I'm forever grateful that young Jimmy called me that night he planned to die. Strangely, he actually found a reason to live that night. Actually, the reason to live.

He opened up all his pain to the One who said, "The Lord has sent me to bind up the brokenhearted." Who talked about the darkness that comes to "steal, kill and destroy. But I have come that they may have life and have it to the full."

That's Jesus.

The Bible actually says we were "created by Him and for Him." Which means we have a God-sized hole in our heart that no relationship or accomplishment can fill. Which leaves us ever searching, never finding. Because God has planted, what the Bible calls, "eternity in our hearts."

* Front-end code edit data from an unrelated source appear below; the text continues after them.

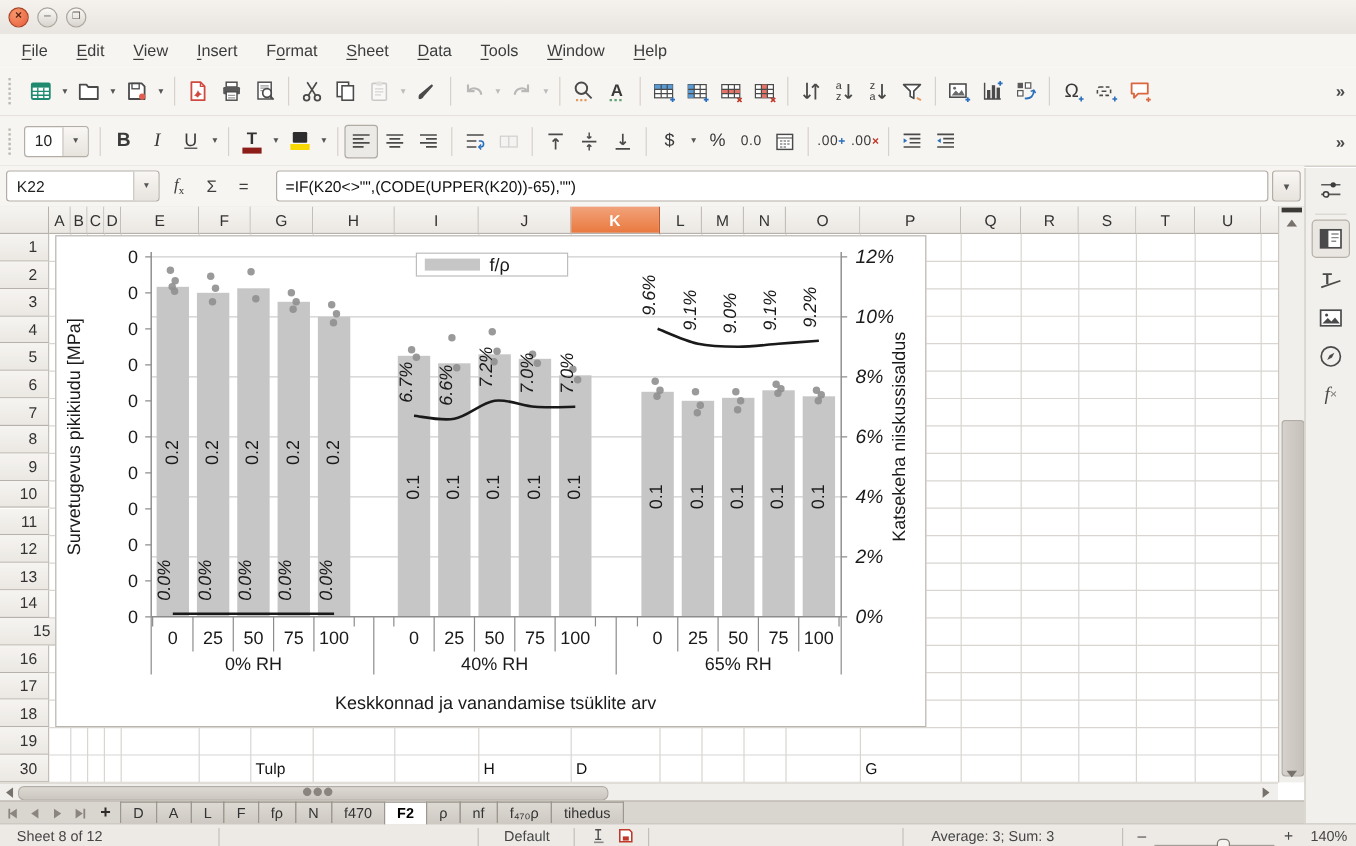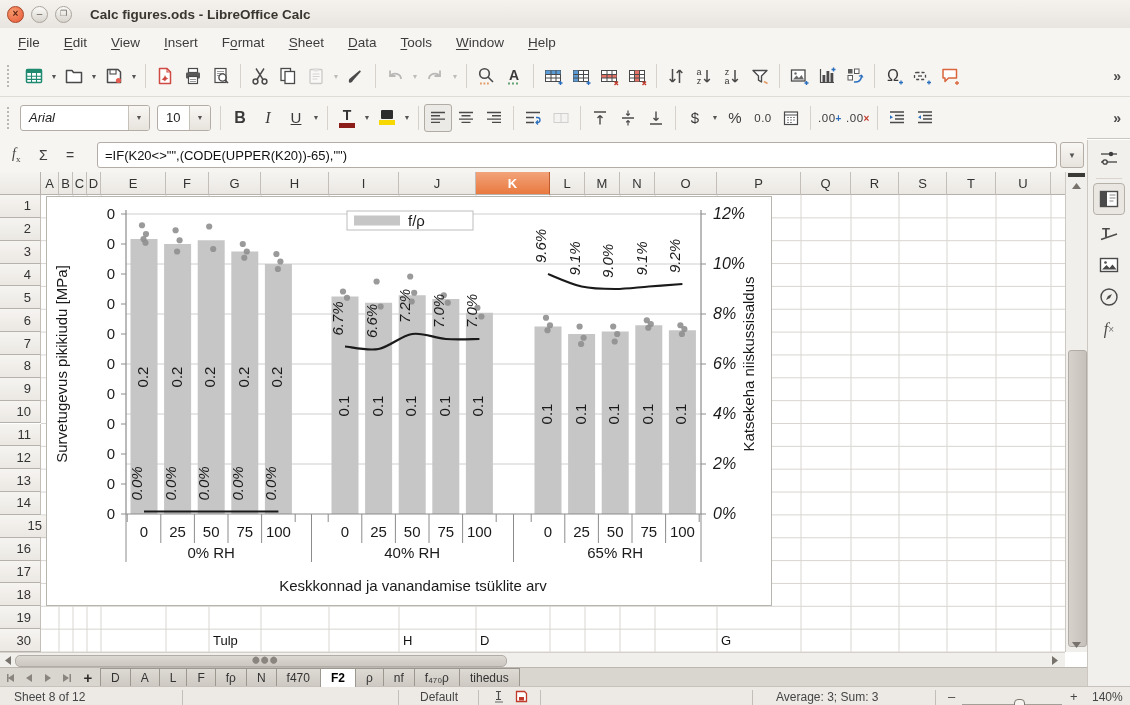"Calc figures.ods - LibreOffice Calc" span.apptitle { html: <span>Calc figures.ods - LibreOffice Calc</span> -> none }
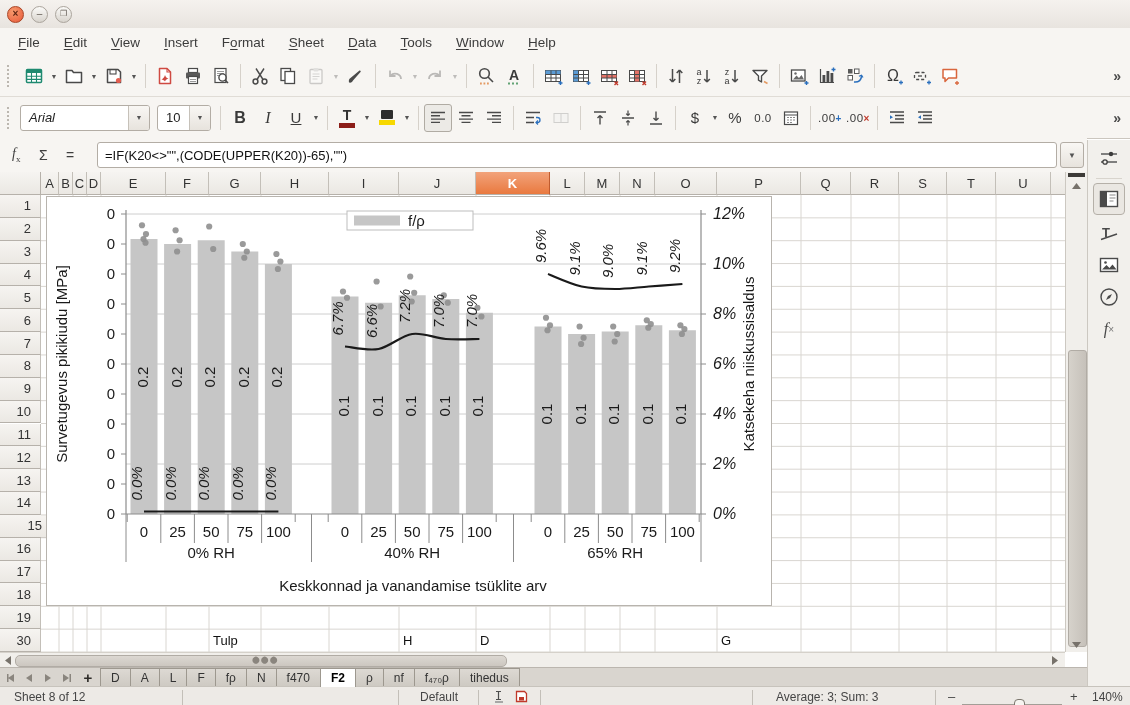"Arial" div.combo { html: <div> <span>Arial</span> <span>▼</span> </div> -> none }
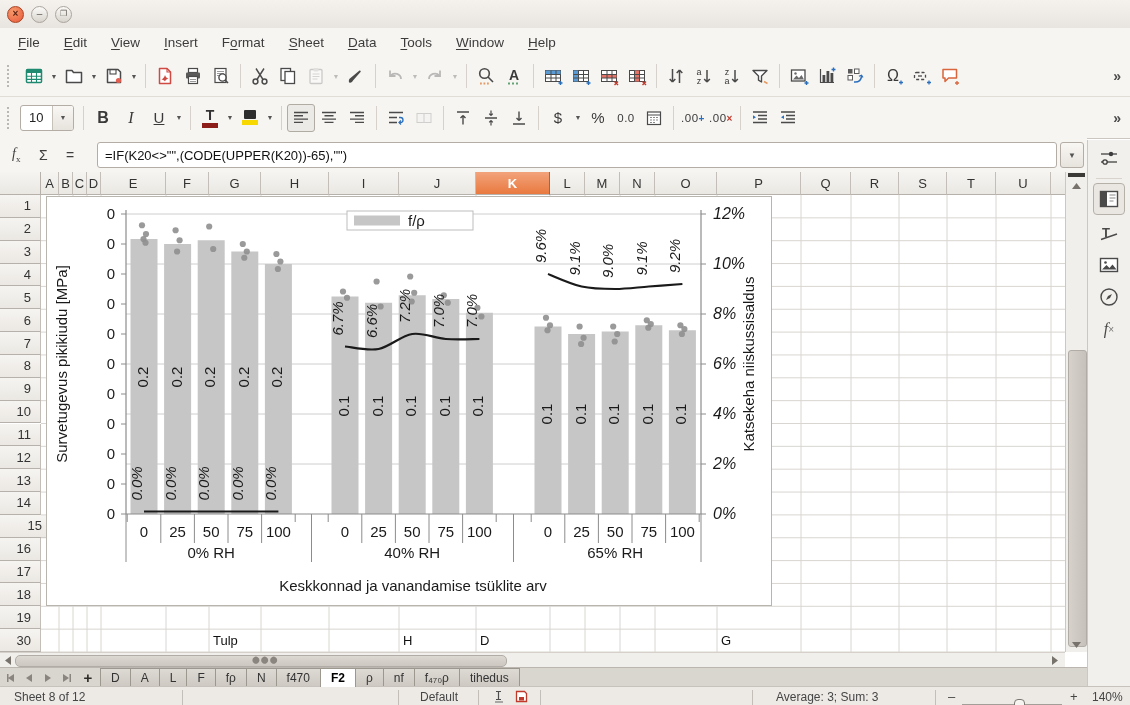"K22" div.combo { html: none -> <div> <span>K22</span> <span>▼</span> </div> }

I'm so thankful I found that "forever" thing. When I embraced that relationship with the God I was made by and made for. A relationship that was free for me. But cost Jesus everything. It meant sacrificing His life, dying on a cross, to open the way for a sinful me to belong to a perfect God. And live forever.

Now, with the vista of my life opened up beyond my years here to an amazing forever, I can live life to the full. Doing life with the only One who knows why I'm here. The One who put me here. The One who said, "Whoever follows Me will not walk in darkness but will have the light of life."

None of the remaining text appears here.